FIRST AMENDMENT OF THE LICENSE AND SUPPLY AGREEMENT BY AND BETWEEN BASFAKTIENGESELLSCHAFT AND AMVAC CHEMICAL CORPORATION

Contract Categories: Intellectual Property - License Agreements
EX-10.2 3 dex102.htm FIRST AMENDMENT OF THE LICENSE AND SUPPLY AGREEMENT First Amendment of the License and Supply Agreement

CONFIDENTIAL TREATMENT HAS BEEN REQUESTED FOR PORTIONS OF THIS DOCUMENT. PORTIONS FOR WHICH CONFIDENTIAL TREATMENT IS REQUESTED ARE DENOTED BY “[*]”. CONFIDENTIAL INFORMATION OMITTED HAS BEEN FILED SEPARATELY WITH THE SECURITIES AND EXCHANGE COMMISSION.

 

EXHIBIT 10.2

 

FIRST AMENDMENT OF THE LICENSE AND SUPPLY AGREEMENT BY AND BETWEEN

BASF AKTIENGESELLSCHAFT AND AMVAC CHEMICAL CORPORATION

 

BASF Aktiengesellschaft (“BASF”) and AMVAC Chemical Corporation (“AMVAC”) entered into the above-referenced License and Supply Agreement (the “LSA”) effective as of the last date on which this first amendment (the “First Amendment”) is fully executed.

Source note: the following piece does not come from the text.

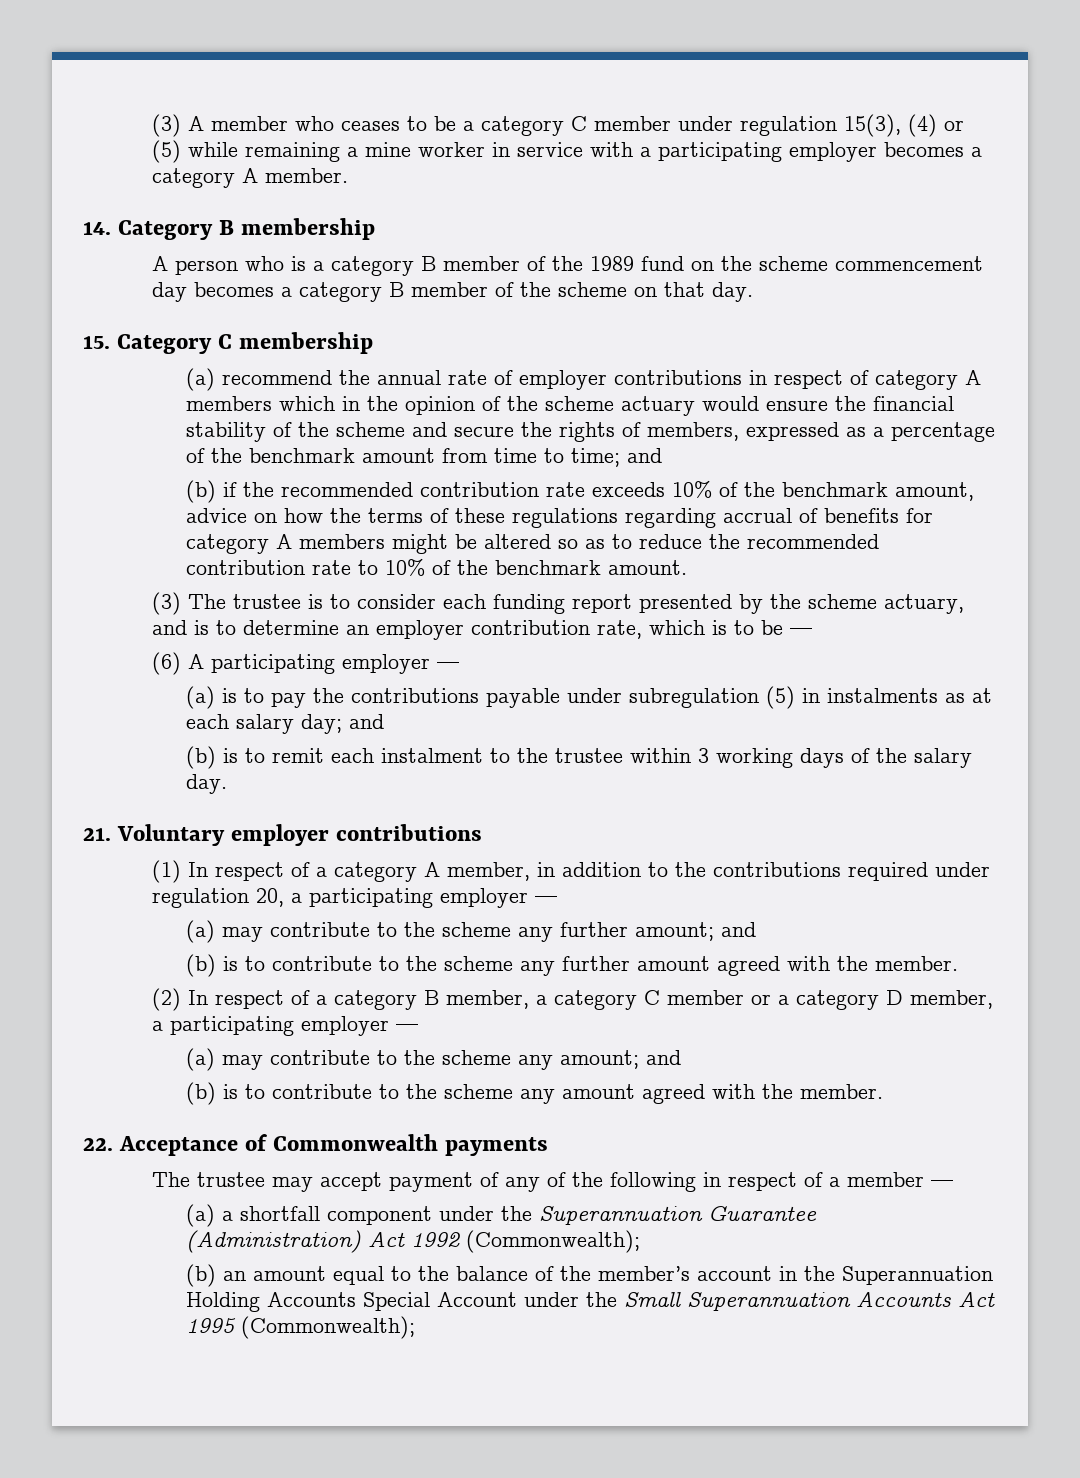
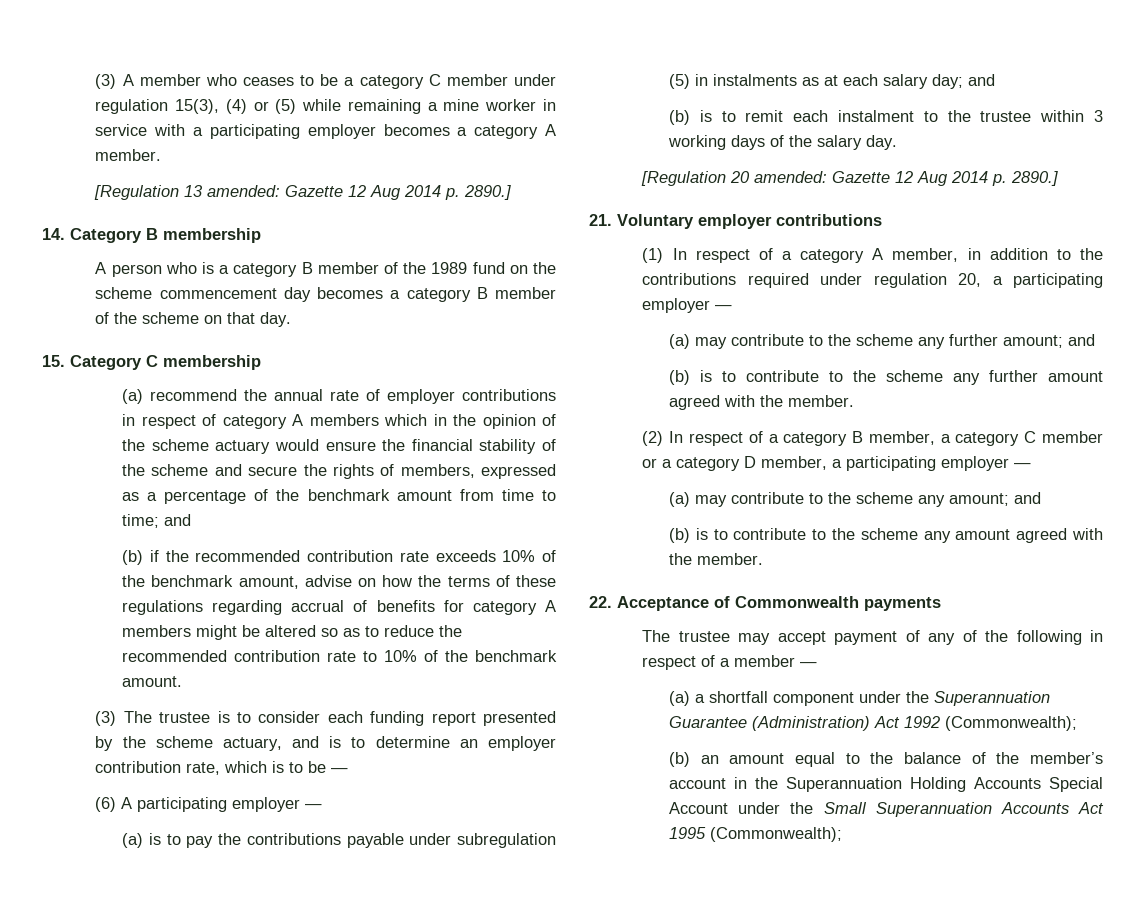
+ [Regulation 13 amended: Gazette 12 Aug 2014 p. 2890.]
- (b) if the recommended contribution rate exceeds 10% of the benchmark amount, advice on how the terms of these regulations regarding accrual of benefits for category A members might be altered so as to reduce the recommended contribution rate to 10% of the benchmark amount.
+ (b) if the recommended contribution rate exceeds 10% of the benchmark amount, advise on how the terms of these regulations regarding accrual of benefits for category A members might be altered so as to reduce the recommended contribution rate to 10% of the benchmark amount.
+ [Regulation 20 amended: Gazette 12 Aug 2014 p. 2890.]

Capitalized terms used but not defined herein are defined in the LSA.

 

BASF and AMVAC (each, a “Party” and collectively, the “Parties”) now desire to amend Sections 1.23, 1.40, 5.4(A)(i), 5.4(B), and 7.1(A) as well as Article XII of, and to add a new Section 5.4(D) to, the LSA via this First Amendment as follows:

 

1. The Parties agree that Section 1.23 of the LSA is hereby deleted in its entirety and replaced with the following:

 

1.23 “Effective Date” means the last date on which this Agreement is fully executed.

 

2. The Parties agree that Section 1.40 of the LSA is hereby deleted in its entirety and replaced with the following:

 

1.40 [INTENTIONALLY OMITTED]

 

3. The Parties agree that Section 5.4(A)(i) of the LSA is hereby deleted in its entirety and replaced with the following:

 

5.4 Forecasts and Ordering.

 

A. Registration/Commercialization is Expected by [*].

 

(i) [*] Contract Year During Which Commercialization is Expected to Occur. AMVAC expects to obtain an Initial Registration and to commence Commercialization by [*]. Accordingly, but subject to the provisions of Section 5.4(D), AMVAC shall undertake the following:

 

(a) AMVAC shall place its [*] order for [*] of Compound TGAI on the Effective Date and specify in such order the desired delivery date (in accordance with the provisions of subsection (b) immediately following) and US port of entry; and

 

(b) If BASF does not take delivery of any Compound TGAI and/or Products for sale outside the Territory, then AMVAC shall take delivery, in accordance with the provisions of Section 5.10, of [*] of Compound TGAI to which the immediately preceding subsection (a) refers no later than [*] and the remaining [*] of such Compound TGAI no later than [*]; provided, however, that AMVAC shall have the right under this Section 5.4(A)(i)(b) to postpone the delivery date of such Compound TGAI up to [*], and, if such right to postpone is invoked, AMVAC agrees that it shall reimburse BASF for [*] costs, as well as the [*] for Inventory (as hereinafter defined), that BASF incurs with respect to such Compound TGAI for the duration of any such postponement period. As used herein and hereafter in this Agreement, “[*] for Inventory” means that amount equal to [*].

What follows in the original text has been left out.